▶ **INSTRUCTIONS TO FOLLOW**
Up to and including the line with "(569, 192) // -> (849, 385) none", restate every line of the records below word for word, from the first line on, leaving out the pictures.

▶ **INFORMATION SUPPLIED**
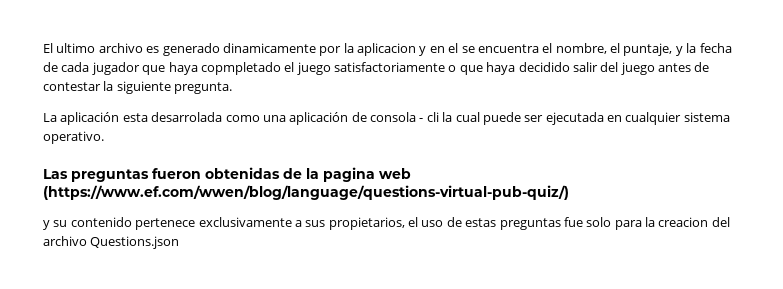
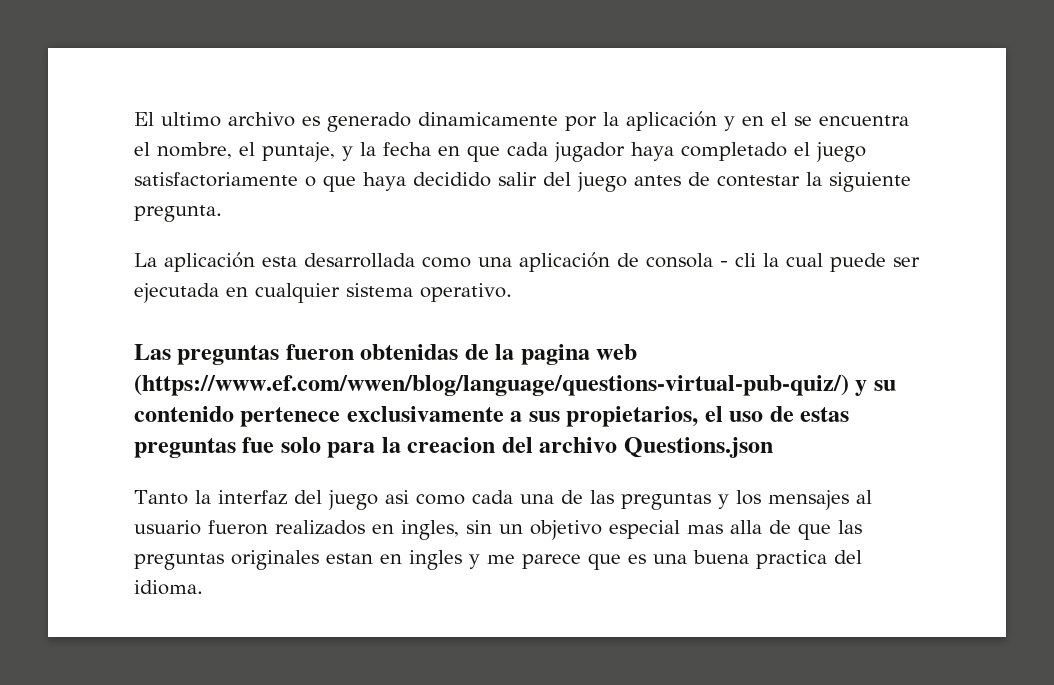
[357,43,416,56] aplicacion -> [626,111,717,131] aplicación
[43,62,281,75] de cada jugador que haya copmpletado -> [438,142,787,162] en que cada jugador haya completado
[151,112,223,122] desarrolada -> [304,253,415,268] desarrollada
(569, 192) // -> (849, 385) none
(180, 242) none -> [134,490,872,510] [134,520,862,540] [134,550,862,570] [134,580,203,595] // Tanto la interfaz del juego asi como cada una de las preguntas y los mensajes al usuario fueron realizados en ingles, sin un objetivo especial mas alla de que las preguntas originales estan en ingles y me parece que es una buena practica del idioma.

▶ **FINAL ANSWER**
[357,43,416,56] aplicacion -> [626,111,717,131] aplicación
[43,62,281,75] de cada jugador que haya copmpletado -> [438,142,787,162] en que cada jugador haya completado
[151,112,223,122] desarrolada -> [304,253,415,268] desarrollada
(569, 192) // -> (849, 385) none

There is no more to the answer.